12. Ceza Dairesi         2021/4064 E.  ,  2022/5770 K.

    "İçtihat Metni"

    Mahkemesi :Ceza Dairesi

    Davacının tazminat talebinin kısmen kabulüne ilişkin hükme yönelik, ... Bölge Adliye Mahkemesi 19. Ceza Dairesi tarafından yapılan istinaf incelemesi sonucunda 18.10.2017 tarihli, 2017/2780 Esas, 2017/3144 Karar sayılı "düzeltilerek istinaf başvurusunun esastan reddine " ilişkin karar davacı vekili ve davalı vekili tarafından temyiz edilmekle dosya incelenerek gereği düşünüldü:
    Tazminat talebinin dayanağı olan ... Anadolu 4. Ağır Ceza Mahkemesinin 2014/188 Esas – 2015/143 Karar sayılı ceza dosyası kapsamında, davacının Türkiye Cumhuriyeti İcra Vekilleri Heyetini cebren ıskat veya vazife görmekten cebren men etmeye teşebbüs suçundan 25.09.2012 – 19.06.2014 tarihleri arasında 632 gün tutuklu kaldığı, yapılan yargılama sonunda beraatine hükmedildiği, beraat hükmünün 08.06.2015 tarihinde kesinleştiği, tutuklama tarihi itibariyle yürürlükte bulunan 5271 sayılı CMK'nın 142. maddesinde öngörülen süre içinde yetkili ve görevli mahkemeye davanın açıldığı ve kanunda öngörülen yasal şartların oluştuğu anlaşılmakla;
    Davacının 750.000 TL maddi, 750.000 TL manevi tazminatın tutuklama tarihinden itibaren işleyecek yasal faizi ile ödenmesi talebine ilişkin söz konusu davada, yerel mahkemece maddi tazminat talebinin reddine, 200.000,00 TL manevi tazminatın tutuklanma tarihinden itibaren işleyecek yasal faizi ile davalıdan alınarak davacıya ödenmesine hükmedilmesi üzerine davacı vekili ve davalı vekili tarafından yapılan istinaf başvurusu üzerine Bölge Adliye Mahkemesince davacı lehine belirlenen ölçütlere uymayacak miktarda fazla manevi tazminata hükmolunması gerekçesiyle manevi tazminat miktarının 85.000,00 TL’ye düşürülmesi ve vekalet ücretinin 9.550 TL olarak değiştirilmesi suretiyle düzeltilerek istinaf başvurusunun esastan reddine karar verilmesinde;
    Yapılan yargılamaya, toplanıp karar yerinde gösterilen delillere, mahkemenin kovuşturma sonuçlarına uygun olarak oluşan kanaat ve takdirine, incelenen dosya kapsamına göre, davalı vekilinin davanın reddi gerektiğine, davanın süresinde açılmadığına, manevi tazminat miktarının fazla olduğuna,karşı vekalet ücreti istemine ve sair temyiz itirazlarına ve davacı vekilinin maddi tazminat miktarının kabulü gerektiğine ve yerinde görülmeyen sair temyiz itirazlarının reddine, ancak;
    Davacı vekilinin ilk derece mahkemesi kararını 09.03.2017 tarihinde yüzüne karşı verilmesinden sonra süresinde 11.03.207 tarihinde istinaf talebinde bulunmasına rağmen İstinaf mercininin davacının istinaf talebini değerlendirmeden hüküm kurması,
    Kabul ve uygulamaya göre de;
    Yargıtayın görevi ülke genelinde uygulama birliğinin sağlanması ve benzer olaylarda aynı çözüm tarzının oluşturulmasıdır.

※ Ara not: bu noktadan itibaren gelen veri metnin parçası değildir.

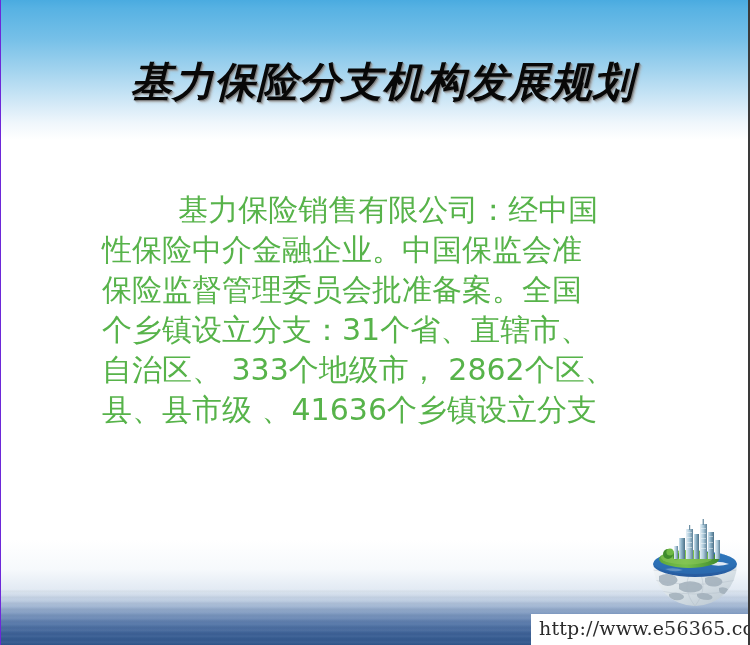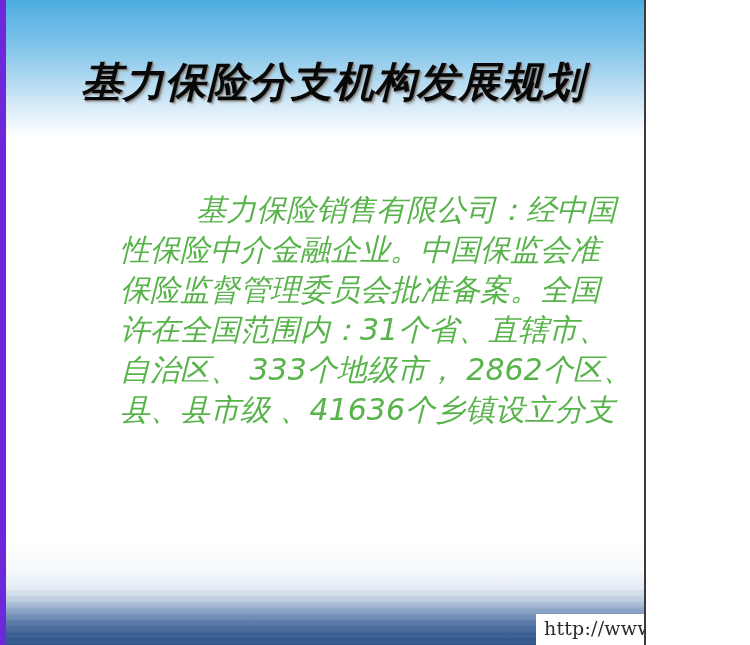--- a/index.html
+++ b/index.html
@@ -13,12 +13,12 @@
 
   #slide {
     position: relative;
-    width: 646px;
+    width: 750px;
     height: 645px;
     overflow: hidden;
     background: #ffffff;
     box-sizing: border-box;
-    border-left: 6px solid #6d28d9;
+    border-left: 1px solid #6d28d9;
     border-right: 2px solid #3a3a3a;
   }
 

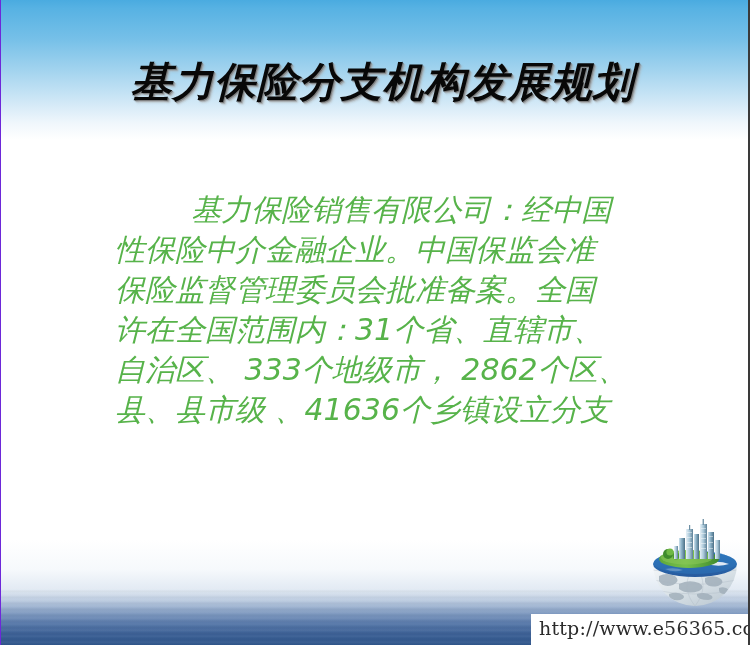--- a/index.html
+++ b/index.html
@@ -96,10 +96,9 @@
   
   .body-block {
     position: absolute;
-    left: 114px;
+    left: 101px;
     top: 190px;
     width: 562px;
-    font-style: italic;
   }
   .body-line {
     font-family: "DejaVu Sans", "Liberation Sans", sans-serif;

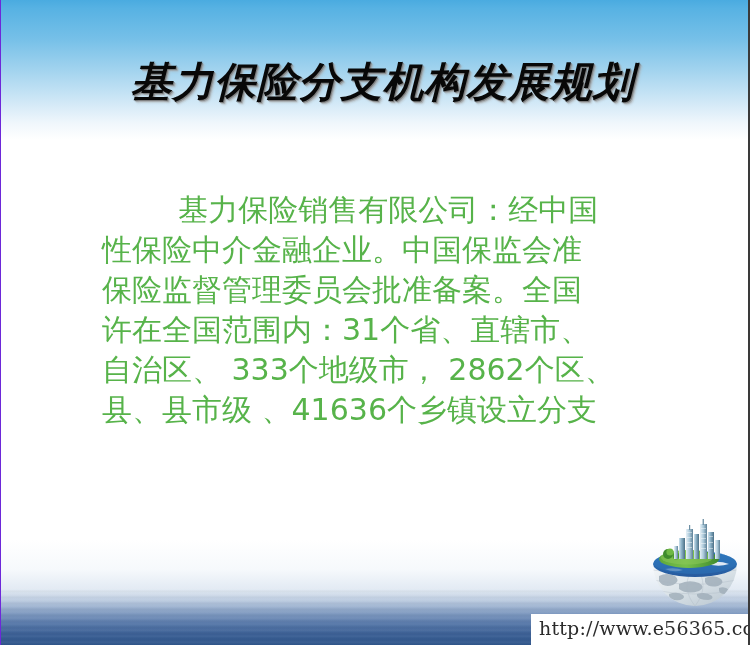--- a/index.html
+++ b/index.html
@@ -156,7 +156,7 @@
     <div class="body-line">        基力保险销售有限公司：经中国</div>
     <div class="body-line">性保险中介金融企业。中国保监会准</div>
     <div class="body-line">保险监督管理委员会批准备案。全国</div>
-    <div class="body-line">许在全国范围内：31个省、直辖市、</div>
+    <div class="body-line">个乡镇设立分支：31个省、直辖市、</div>
     <div class="body-line">自治区、 333个地级市， 2862个区、</div>
     <div class="body-line">县、县市级 、41636个乡镇设立分支</div>
   </div>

Bu görev yerine getirilirken hukukun genel ilkeleri, ülkedeki pozitif hukuk normları ve uluslararası temel insan haklarına ilişkin kural ve kabullere uygun bir yorum ve uygulama benimsenmelidir.

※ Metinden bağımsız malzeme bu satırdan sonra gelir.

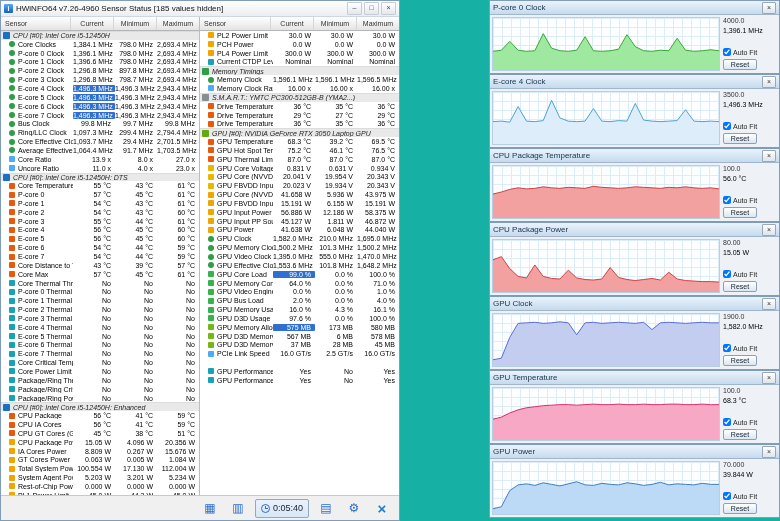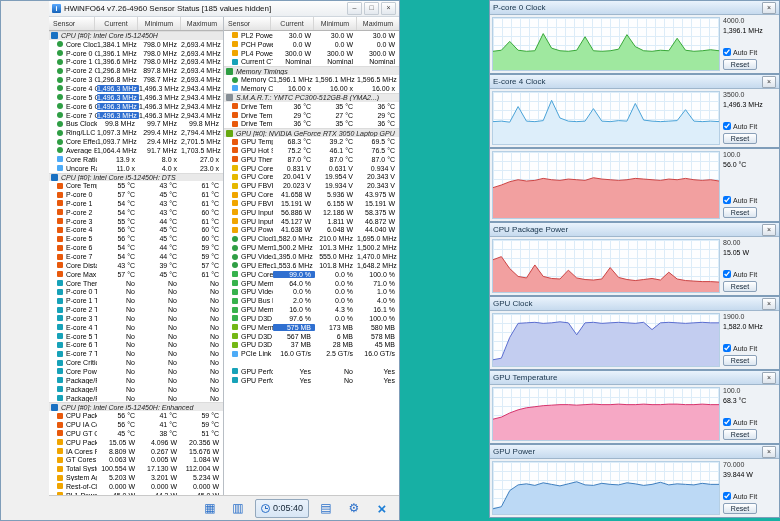--- a/index.html
+++ b/index.html
@@ -13,7 +13,7 @@
   .main-window{
     position:absolute;left:0;top:0;width:400px;height:521px;
     background:#f0f0f0;border:1px solid #7f9db9;box-sizing:border-box;
-    display:flex;flex-direction:column;padding-left:48px;
+    display:flex;flex-direction:column;
   }
   .titlebar{height:15px;flex:0 0 15px;display:flex;align-items:center;gap:3px;
     padding:0 3px;background:linear-gradient(#fdfdfd,#eceff2);border-bottom:1px solid #cfd6dd;font-size:8px;color:#111;}

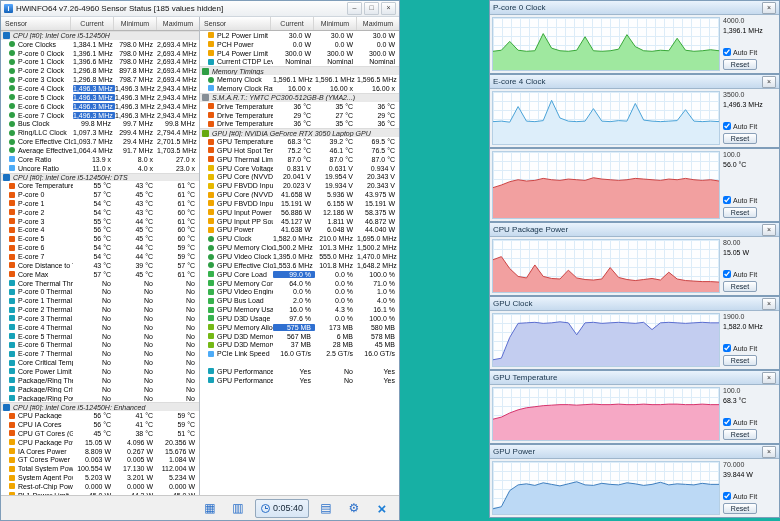--- a/index.html
+++ b/index.html
@@ -800,6 +800,10 @@
       </div>
     </div>
     <div class="gpanel">
+      <div class="gtitle">
+        <span class="gt-text">CPU Package Temperature</span>
+        <span class="gclose">×</span>
+      </div>
       <div class="gbody">
         <div class="gplot">
           <svg viewBox="0 0 100 40" preserveAspectRatio="none">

    Bu ilke yalnızca denetim mahkemeleri için değil, hüküm mahkemeleri için de geçerlidir. Hukuk devletinin en belirgin özelliği hiçbir kurum ve makam ayrımı gözetilmeden herkesin hukuk kurallarına uymasıdır.
    Dairemizin yerleşik kararlarında da vurguladığı üzere, nesnel bir ölçüt olmamakla birlikte, hükmedilecek manevi tazminatın davacının sosyal ve ekonomik durumu, üzerine atılı suçun niteliği, tutuklanmasına neden olan olayın cereyan tarzı, tutuklu kaldığı süre ve benzeri hususlar ile tazminat davasının kesinleşeceği tarihe kadar faizi ile birlikte elde edeceği parasal değer gözetilmek suretiyle, hak ve nesafet ilkelerine uygun, makul bir miktar olarak tayin ve tespiti gerekirken, belirlenen ölçütlere uymayacak ve emsal uygulamaların da altında olacak şekilde eksik manevi tazminata hükmolunması,
    Kanuna aykırı olup, davacı vekilinin ve davalı vekilinin temyiz itirazları bu nedenle yerinde görülmüş olduğundan, açıklanan nedenlerle isteme aykırı olarak, ... Bölge Adliye Mahkemesi 19. Ceza Dairesi tarafından yapılan istinaf incelemesi sonucunda 18.10.2017 tarihli, 2017/2780 Esas, 2017/3144 sayılı "düzeltilerek istinaf başvurusunun esastan reddine" dair hükmünün 5271 sayılı CMK'nın 302/2. madde ve fıkrası uyarınca BOZULMASINA; bozma kararı doğrultusunda işlem yapılmak üzere 5271 sayılı CMK'nın 7165 sayılı Ceza Muhakemesi Kanunu ve Bazı Kanunlarda Değişiklik Yapılmasına Dair Kanunun 8. maddesi ile değişik 304/2. maddesi uyarınca, dosyanın gereği için ... Bölge Adliye Mahkemesi 19. Ceza Dairesine iletilmek üzere Yargıtay Cumhuriyet Başsavcılığı'na GÖNDERİLMESİNE; 19.09.2022 tarihinde oybirliğiyle karar verildi.